Life Is Strange
Life Is Strange is a five part episodic game that sets out to revolutionize story based choice and consequence games by allowing the player to rewind time and affect the past, present and future.
What it feels like
An unhurried invitation to reflect, interpret, and sit with emotional and moral themes. A pervasive wistful sadness and quiet beauty in loss and difficult choices permeates the experience. Joy and sorrow felt at once, where discoveries and connections carry unavoidable costs.
What it's about
Unraveling hidden truths and supernatural phenomena structures the episodic experience. Rewinding and manipulating time is central to the narrative and the setting's rules. A young protagonist navigating adolescence, emotional growth, and life-changing choices.
How it plays
Rewinding time to affect past, present, and future is the signature core mechanic enabling player agency and story choice. Player dialogue choices and branching conversation trees drive interaction and narrative outcomes throughout. Weighty ethical decisions shape the story and how the protagonist is perceived by other characters.
How it looks and sounds
The camera follows Max from behind or over the shoulder through the world.
How it's structured
The game is explicitly structured as five distinct episodes with a narrative arc across them. Designed as a solo experience with no multiplayer component.
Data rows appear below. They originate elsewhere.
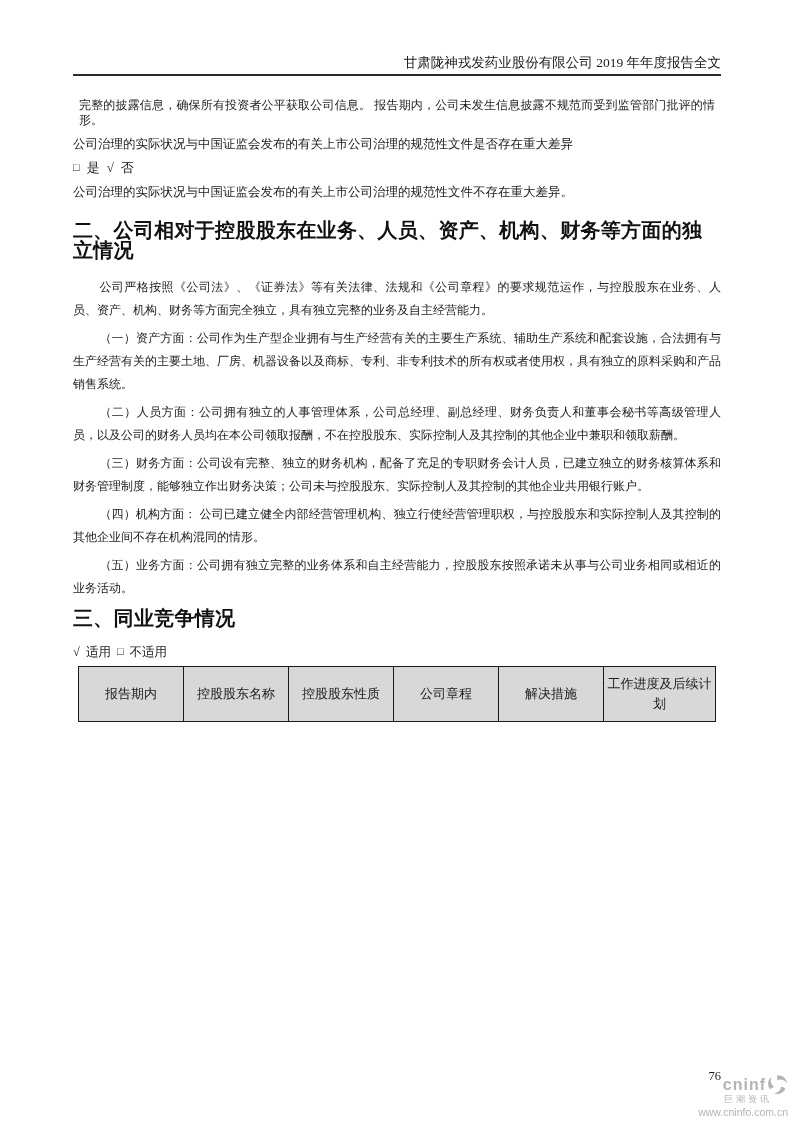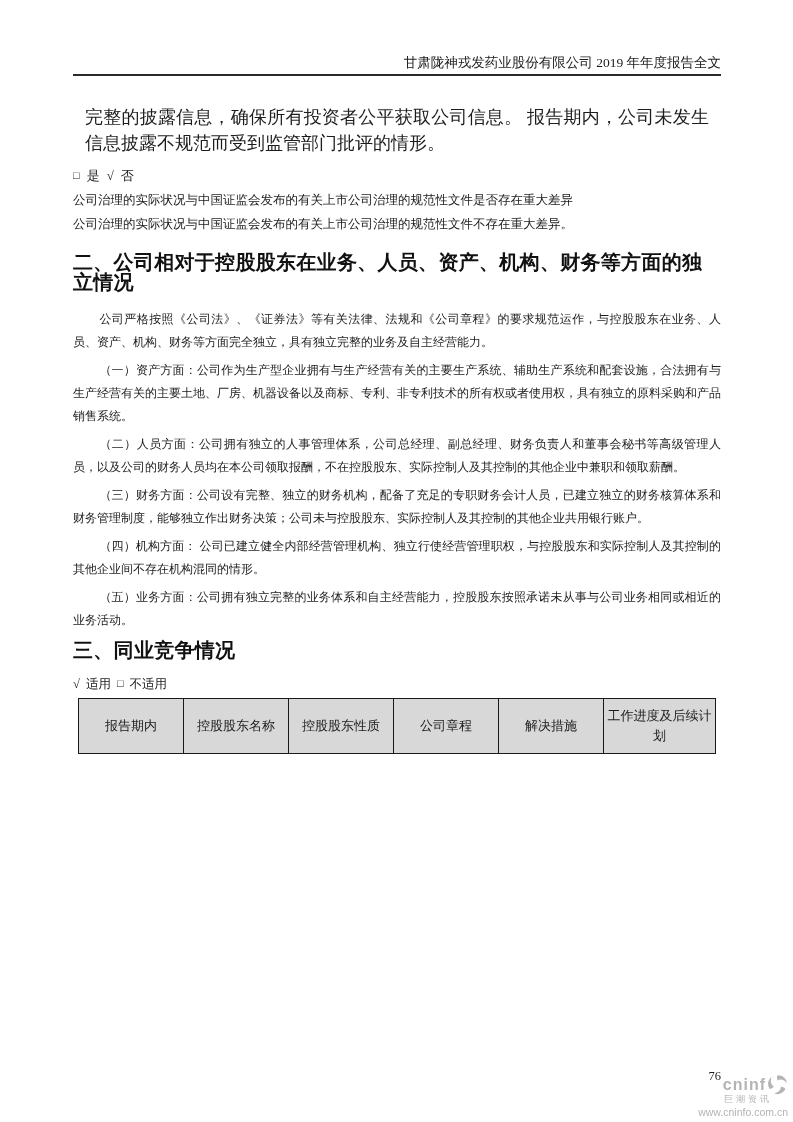--- a/index.html
+++ b/index.html
@@ -19,7 +19,7 @@
   }
   
   .content { position:absolute; left:73px; top:92px; width:648px; }
-  .p-intro { margin:12px; font-size:18px; line-height:26px; text-align:justify; }
+  .p-intro { margin:6px; font-size:12px; line-height:15px; text-align:justify; }
   .gov-line { margin:8px 0 0 0; font-size:12.5px; line-height:16px; }
   .gov-opts { font-size:13px; }
   .gov-opts .tok { margin-right:7px; }

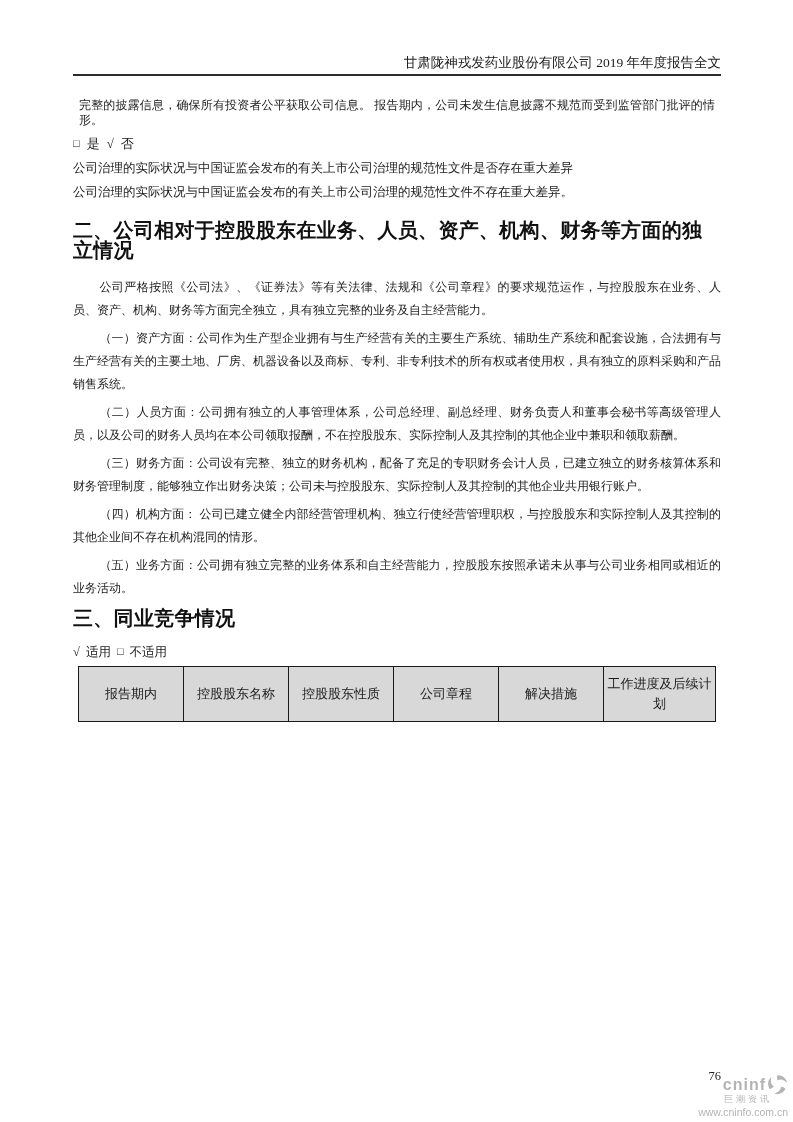--- a/index.html
+++ b/index.html
@@ -76,11 +76,11 @@
 
     <p class="p-intro">完整的披露信息，确保所有投资者公平获取公司信息。 报告期内，公司未发生信息披露不规范而受到监管部门批评的情形。</p>
 
+    <div class="gov-line">公司治理的实际状况与中国证监会发布的有关上市公司治理的规范性文件是否存在重大差异</div>
+
     <div class="gov-line gov-opts">
       <span class="tok box-glyph">□</span><span class="tok">是</span><span class="tok">√</span><span class="tok">否</span>
     </div>
-
-    <div class="gov-line">公司治理的实际状况与中国证监会发布的有关上市公司治理的规范性文件是否存在重大差异</div>
 
     <div class="gov-line">公司治理的实际状况与中国证监会发布的有关上市公司治理的规范性文件不存在重大差异。</div>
Player choices fork the story into meaningfully different paths and outcomes across episodes.
Kindred games
Shares Episodic, Dialogue Trees, Third-Person, Moral Choice.
Both lean into Episodic, Single-Player, Dialogue Trees, Third-Person.
Shares Episodic, Dialogue Trees, Mystery, Moral Choice.
Both lean into Episodic, Single-Player, Dialogue Trees, Mystery.
Shares Dialogue Trees, Moral Choice, Branching Narrative, Mystery.
Both lean into Single-Player, Dialogue Trees, Branching Narrative, Mystery.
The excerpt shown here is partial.